Kenan no será un fantasma. Ya se le ha hecho bastante a esta ciudad en nombre de fantasmas. Se dice esto, como si al decirlo lo hiciera realidad. No eres un fantasma. No eres un fantasma. Pero, mientras se repite estas palabras, sabe que decirlo no lo hará realidad. Ni siquiera todas las palabras del mundo juntas podrían evitar que él se desvanezca.

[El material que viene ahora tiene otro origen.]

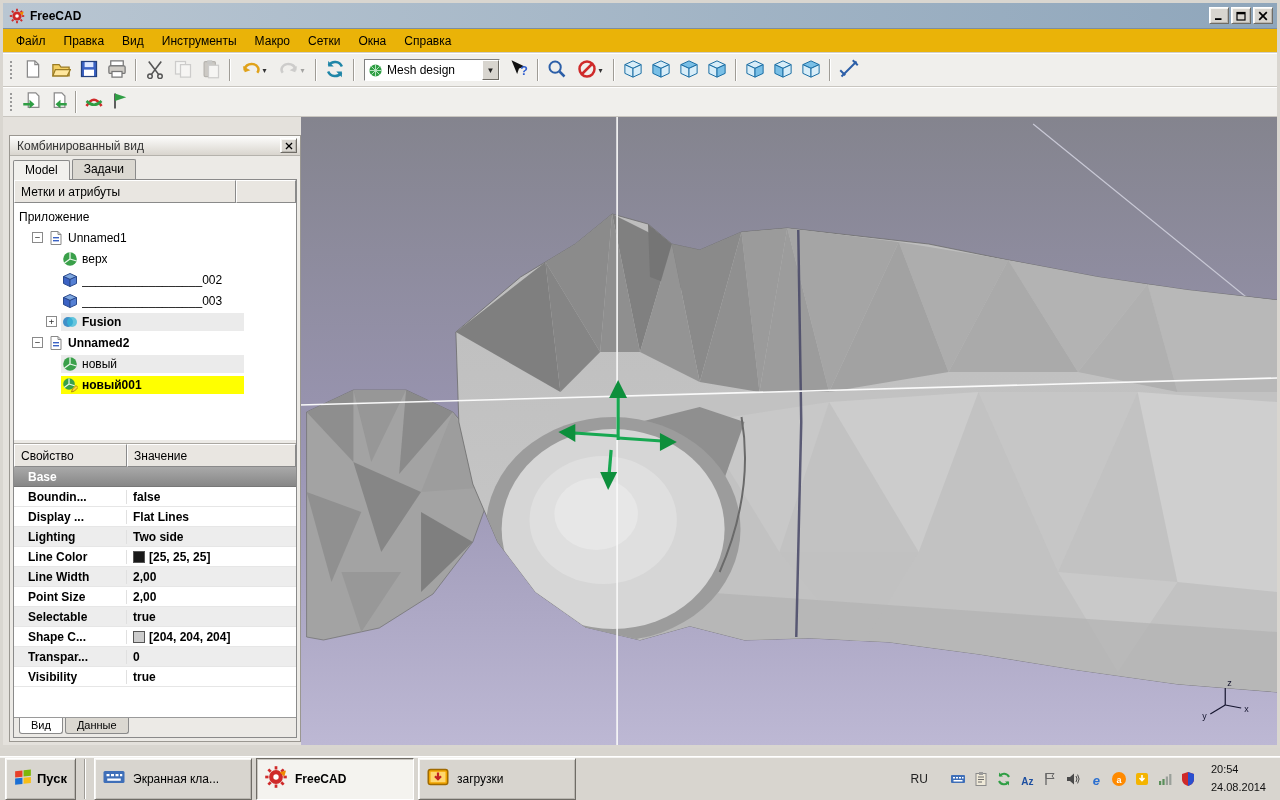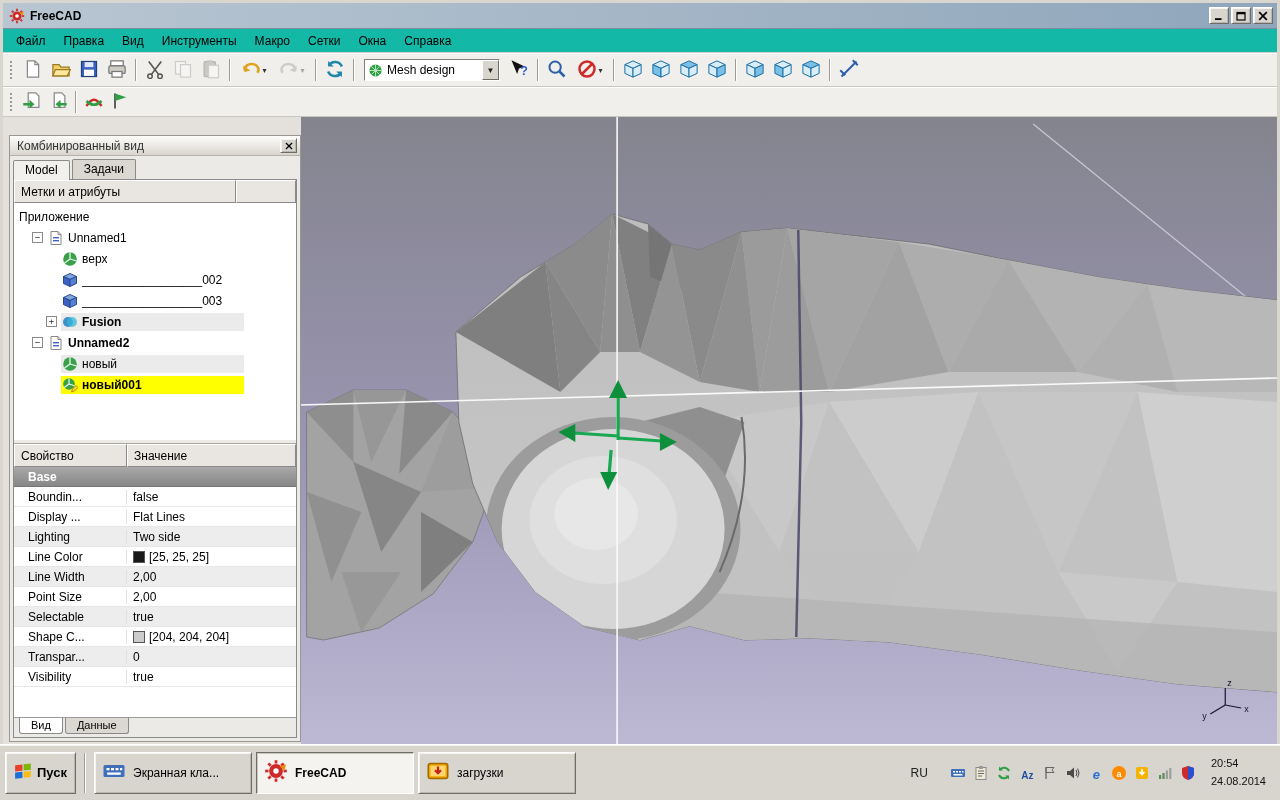"Файл" .menubar { background: #14b8a6 -> #eab308 }
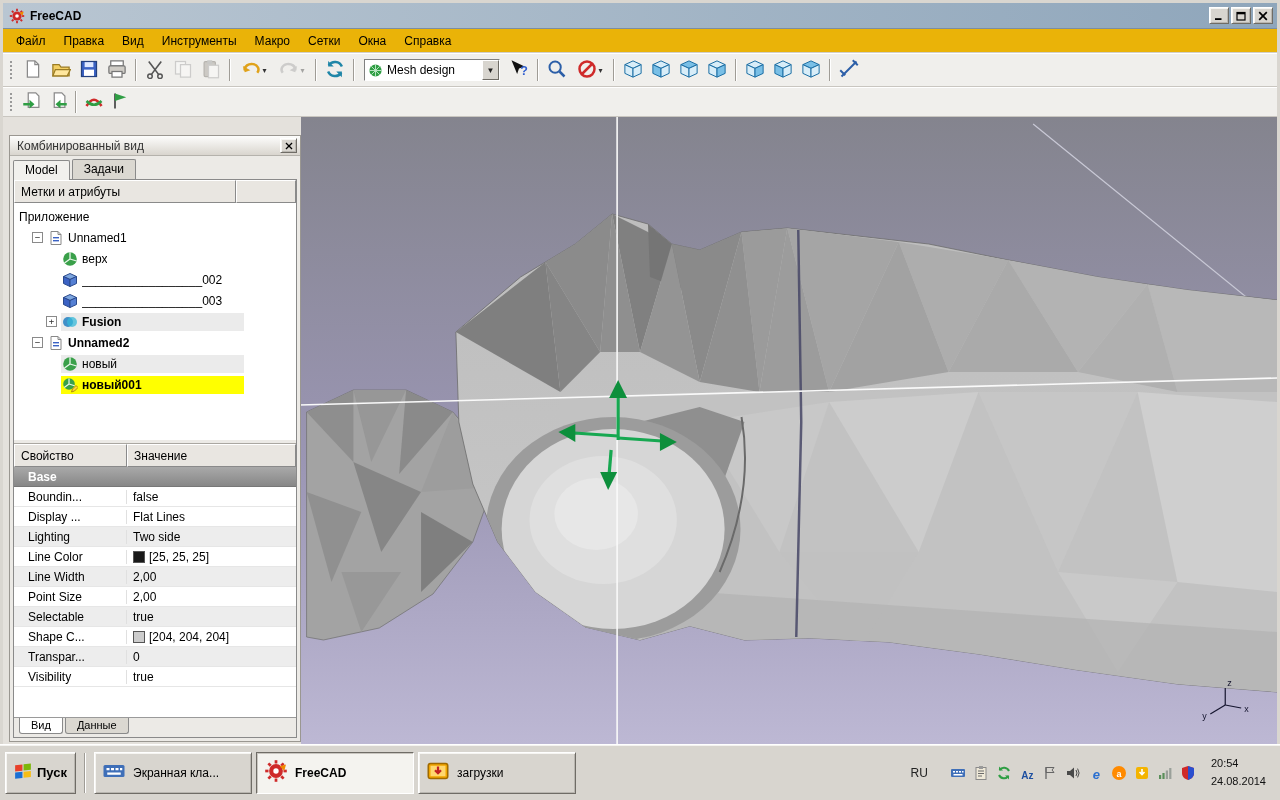"Boundin..." .prop-row { font-weight: none -> bold }
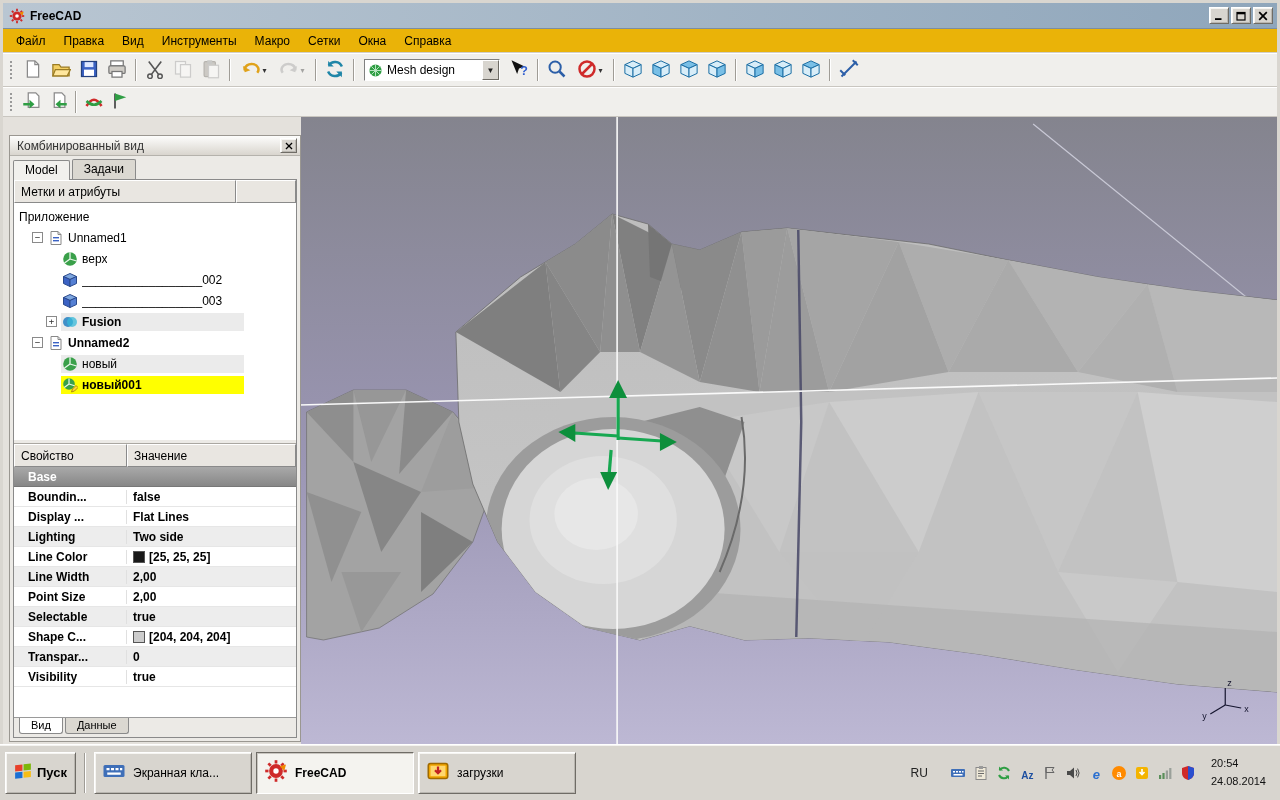"Пуск" .taskbar { height: 56px -> 44px }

Ve a Ismet saliendo del mercado, dirigiéndose al punto donde dejó a Kenan. Kenan coge el agua y se aleja del mercado. Ismet no le encontrará esperándole, y seguramente pensará que se cansó y se marchó a casa con el agua. Le verá más tarde. Compartirán una broma, hablarán de sus familias, de la esperanza de que esto se acabe. Serán ellos quienes reconstruyan Sarajevo, cuando llegue el momento. Devolverán cada ladrillo a su lugar, recolocarán cada ventana, taparán cada agujero. Reconstruirán la ciudad sin saber si ésa será la última vez en que haya que reconstruirla. Se granjearán el derecho de hacerlo, de la manera que puedan, y cuando esté hecho descansarán.

Kenan dobla hacia el sur, en la dirección opuesta a su casa. En pocas horas anochecerá, pero él estará en casa mucho antes. Se encamina hacia el puente Ćumurija, donde dos botellas de agua sin asas le esperan en un pequeño agujero.